Знаю, знаю, публичное одобрение в форме свиста и прочих выкриков, выказанное по поводу твоего поцелуя с любимой женщиной — слишком вульгарно и примитивно, чтобы переживать из-за этого, но… говорю тебе, так и есть. Это был момент подъема. Наивысшего нервного напряжения, которое толкнуло нас в любовь… или что-то еще. Момент, когда я держал ее на руках и целовал ее, а весь вспотевший мир восторженно кричал, словно мы с ней были канатоходцами или вроде того. Уж не говоря, в каком восторге она была от того, что нашла для меня первого в мире Черного Санту.
И когда губы наши оторвались друг от друга, дети вокруг нас смотрели на нас с Кими с ненавистью. Потому что мы влезли в их праздник и все испортили. Забрали от них Санту в этот непонятный взрослый мир, где ему не место и куда они не могут попасть. Мне кажется, тогда мы впервые поняли, что любим друг друга. Потому, что мы только смеялись над этими детьми, оставшимися без своих гадких бомбардировщиков и кукол, и нам было на это начхать.

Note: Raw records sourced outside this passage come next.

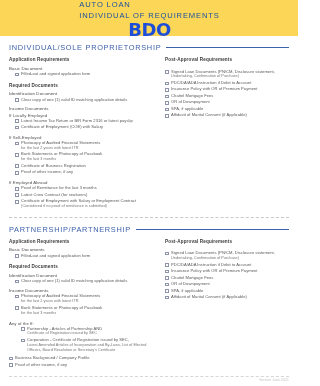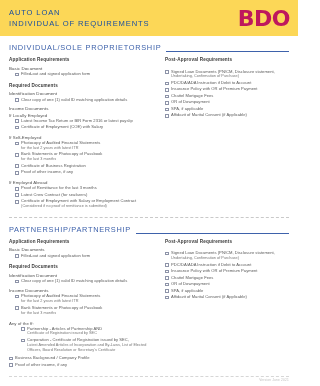--- a/index.html
+++ b/index.html
@@ -16,6 +16,7 @@
     height: 36px; background: #fcd757;
     display: flex; align-items: center; justify-content: space-between;
     padding: 0 8px 0 9px;
+    flex-direction: column;
   }
   .header-titles { display: flex; flex-direction: column; gap: 2px; }
   .title-line {

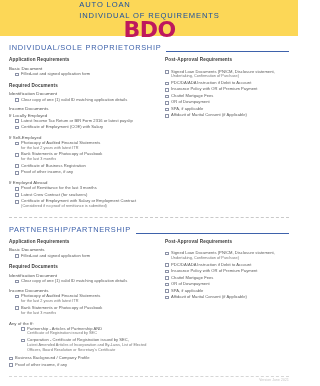--- a/index.html
+++ b/index.html
@@ -24,7 +24,7 @@
     font-weight: 400; line-height: 9px; white-space: nowrap;
   }
   .logo {
-    font-size: 22px; font-weight: 700; color: #be185d;
+    font-size: 18px; font-weight: 700; color: #1d4ed8;
     letter-spacing: -0.5px; line-height: 19px;
     font-family: "DejaVu Sans", sans-serif;
   }

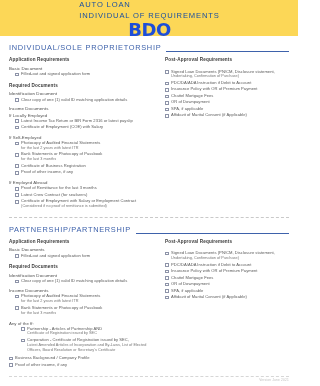--- a/index.html
+++ b/index.html
@@ -32,7 +32,7 @@
   
   .section { padding: 0 9px; }
   .section-head {
-    display: flex; align-items: flex-end; gap: 5px;
+    display: flex; align-items: center; gap: 5px;
     margin-top: 7px; margin-bottom: 5px;
   }
   .section-title {

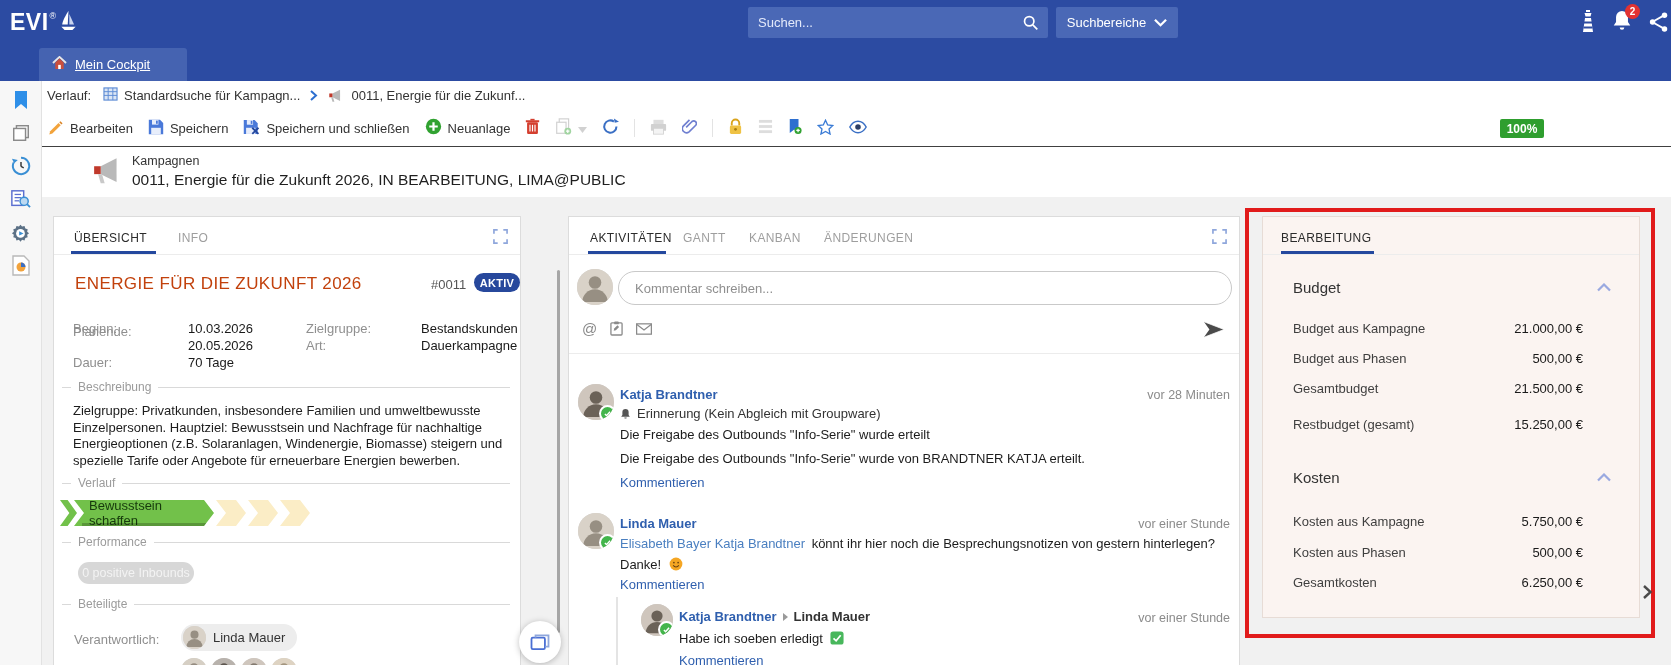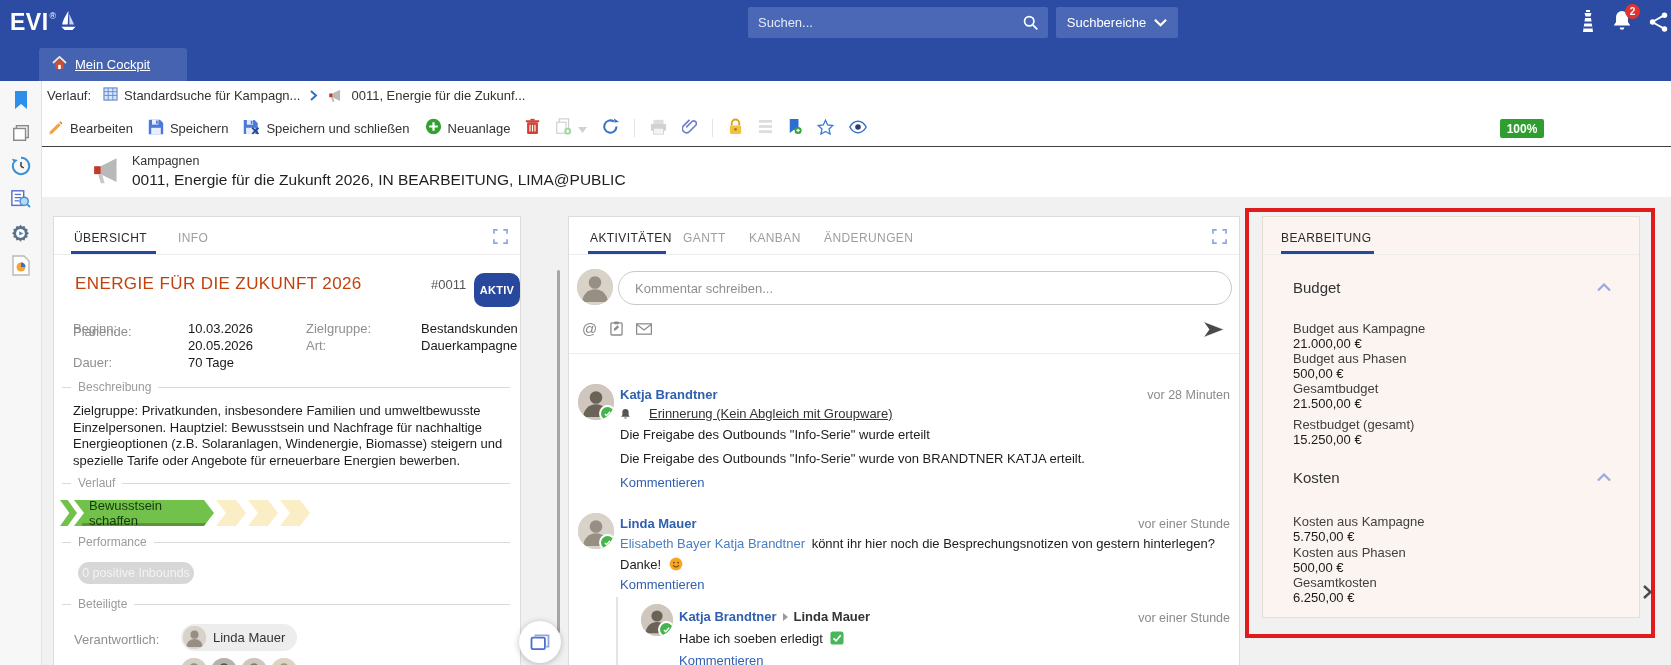--- a/index.html
+++ b/index.html
@@ -74,7 +74,7 @@
   #leftcard{left:53px;top:216px;width:468px;height:470px;}
   .ctitle{position:absolute;left:21px;top:57px;font-size:17px;color:#c2410c;letter-spacing:.4px;}
   .cnum{position:absolute;left:377px;top:60px;font-size:13px;color:#555;}
-  .statuspill{position:absolute;left:420px;top:56px;width:46px;height:34px;background:#27489c;
+  .statuspill{position:absolute;left:420px;top:56px;width:46px;height:19px;background:#27489c;
               color:#fff;font-size:11px;font-weight:bold;border-radius:10px;display:flex;
               align-items:center;justify-content:center;letter-spacing:.3px;}
   .fld{position:absolute;font-size:13px;}

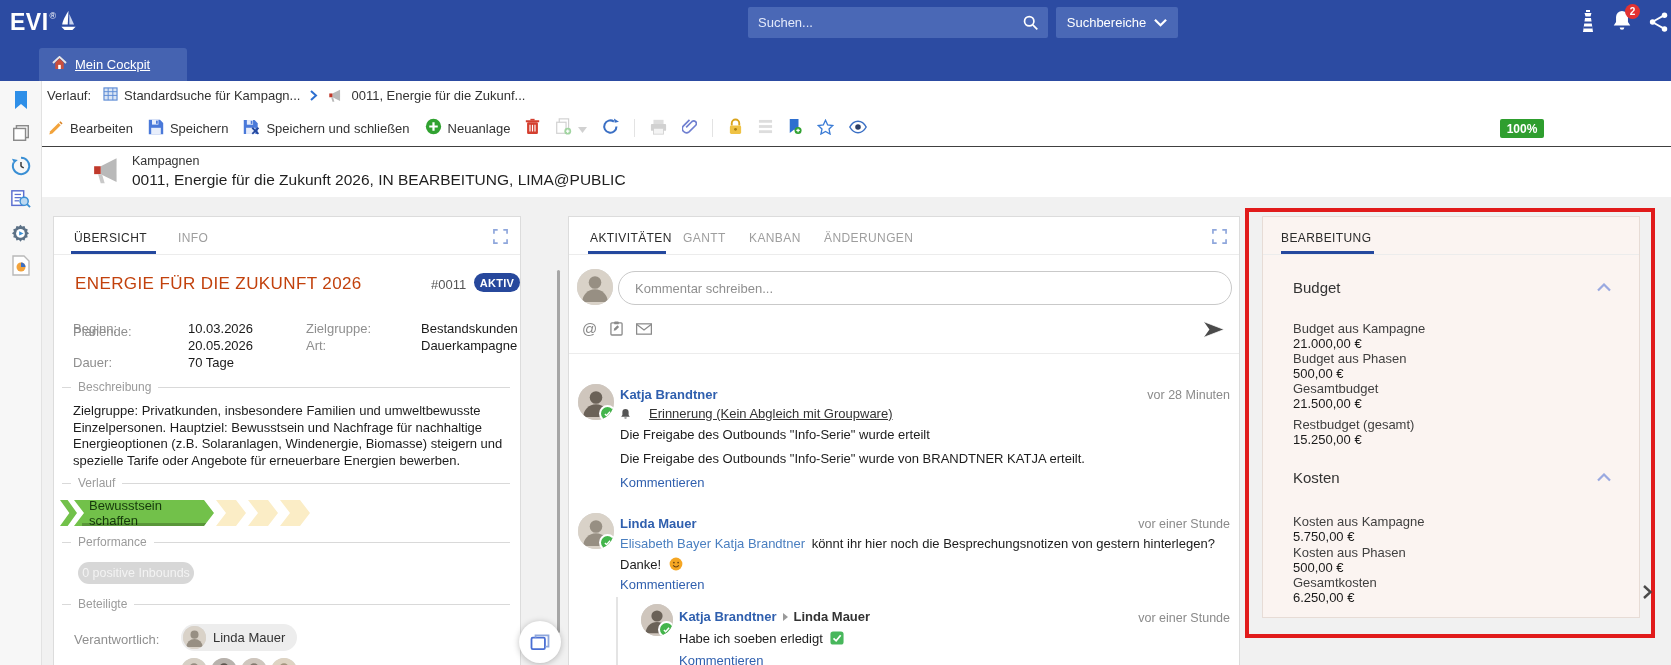--- a/index.html
+++ b/index.html
@@ -142,7 +142,7 @@
   #ctrlcard{left:1262px;top:216px;width:378px;height:402px;background:#fbf4f1;border-color:#e7dcd6;}
   .sec-title{position:absolute;left:30px;font-size:15px;color:#333;}
   .sec-collapse{position:absolute;right:28px;cursor:pointer;display:flex;}
-  .crow{position:absolute;left:30px;right:56px;display:flex;justify-content:space-between;font-size:13px;flex-direction:column;}
+  .crow{position:absolute;left:30px;right:56px;display:flex;justify-content:space-between;font-size:13px;}
   .crow .cl{color:#3f3f3f;} .crow .cv{color:#1a1a1a;}
   .edgechev{position:absolute;left:1641px;top:584px;z-index:6;cursor:pointer;display:flex;}
 </style>

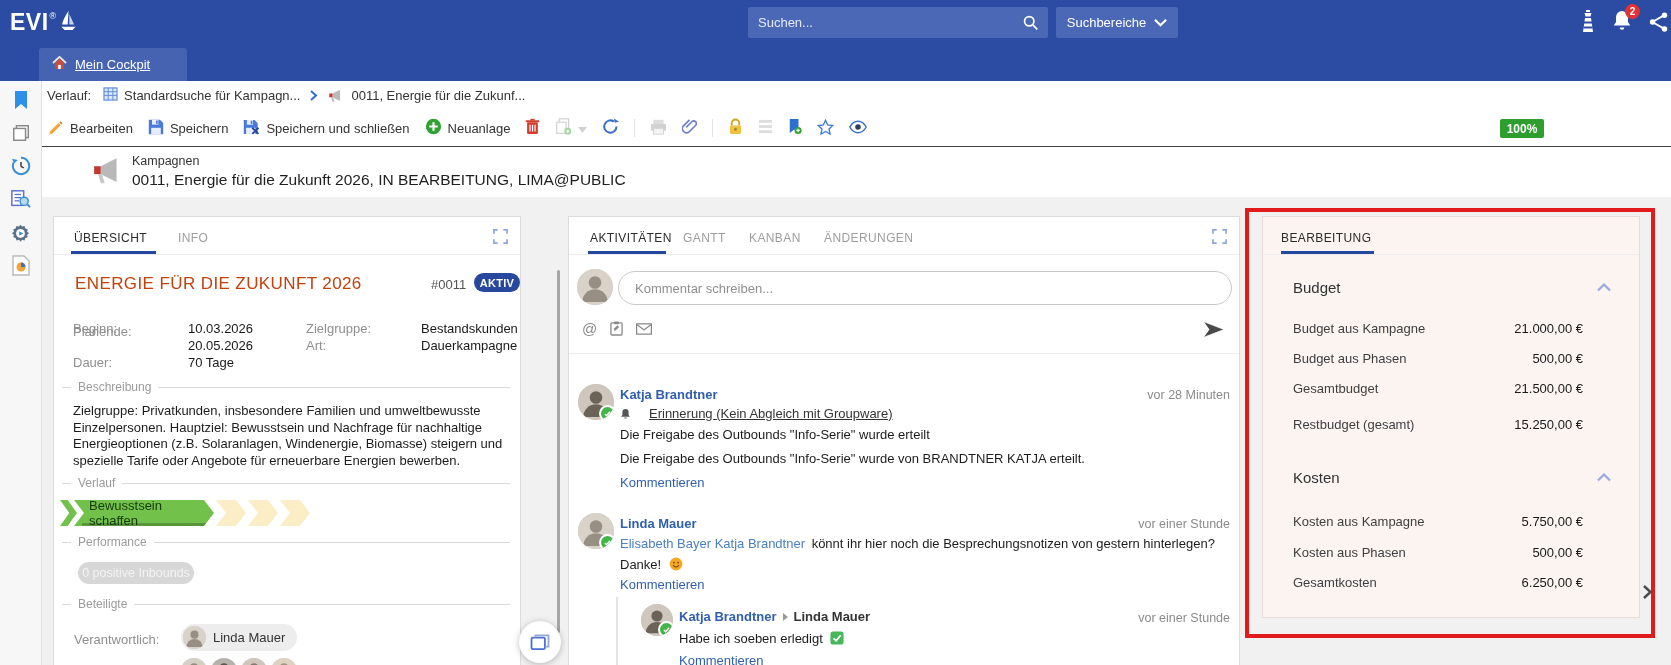--- a/index.html
+++ b/index.html
@@ -124,7 +124,7 @@
   .fi-av{position:absolute;width:36px;height:36px;left:9px;}
   .fi-name{position:absolute;left:51px;font-size:13px;font-weight:bold;color:#2f5fae;cursor:pointer;}
   .fi-time{position:absolute;right:9px;font-size:12.5px;color:#8b8b8b;}
-  .fi-sub{position:absolute;left:51px;font-size:13px;color:#333;display:flex;align-items:center;gap:18px;text-decoration:underline;}
+  .fi-sub{position:absolute;left:51px;font-size:13px;color:#333;display:flex;align-items:center;gap:6px;}
   .fi-text{position:absolute;left:51px;font-size:13px;color:#1c1c1c;}
   .fi-act{position:absolute;left:51px;font-size:13px;color:#2f5fae;cursor:pointer;}
   .mention{color:#4a7fc0;cursor:pointer;}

А потом мы пошли ужинать в винный бар в Саутгейте, и она все поднимала бокал красного, и чокалась со мной, и улыбалась мне, и приговаривала шепотом: «Рождество Черного Санты». Так, словно произошло какое-то историческое событие. Какая-то веха на подступах к новой эпохе. «Рождество Черного Санты».
— Ладно, ладно, это воспоминание причиняет тебе боль, если ты так уж на этом настаиваешь. Но еще-то что? — спрашивает Ты — Великий Специалист по Психическим Травмам. — Что еще причиняет тебе боль? У тебя что, других запомнившихся интимных мгновений не было, что ли?
Ну, вот мы с Кими в японской бане, где она бывала в детстве, приезжая в деревню на каникулы. Баня расположена на краю деревни, у тех рисовых чеков, где японцы выращивают этот свой идеальный рис. Она выстроена из досок серебряного от старости цвета, у нее совсем нет крыши, а горячая целебная вода, говорят, бьет прямо из земных недр, и в ней содержатся какие-то Богом дарованные минералы, которые, если верить переводу надписи на стене, проникают сквозь вашу эпидерму и гарантированно делают вас долгожителем. В старые времена обезьяны зимой парились в этих источниках, а снег садился им на косматые брови.
В серебряных от старости дощатых перегородках нашего отделения видны отверстия от выпавших сучков. Сначала отверстия в северной перегородке светятся от пробивающегося сквозь них солнца. Но когда Кими начинает раздеваться, они темнеют — как я подозреваю, от любопытных глаз. Я прижимаюсь к ней, стоящей посреди комнаты в одних трусах, и шепчу: «Мне кажется, за тобой подглядывают. Мальчишки, наверное. Сквозь щели в стенах».
— Традиция, — шепчет она в ответ. Мы переглядываемся и смеемся, она снимает с себя трусы, повернувшись к этим отверстиям в стене голыми ягодицами, и медленно залезает в воду. Вода обжигающе горячая; с ее поверхности срываются прихотливые завитки пара, поднимаются вверх перед нашими лицами и растворяются в холодном голубом небе. Все новые отверстия от выпавших сучков в северной перегородке темнеют от глаз.
Она стоит по пупок в воде, лицом к этой перегородке. От ее тела клубится пар, словно она одна из тех грудастых богинь, которых ваяют из сухого льда в токийском парке Йойоги на зимний Праздник Любви. Она считает щели в перегородке, тыча в них указательным пальцем. «Пятнадцать», — говорит она и опускается обратно в воду.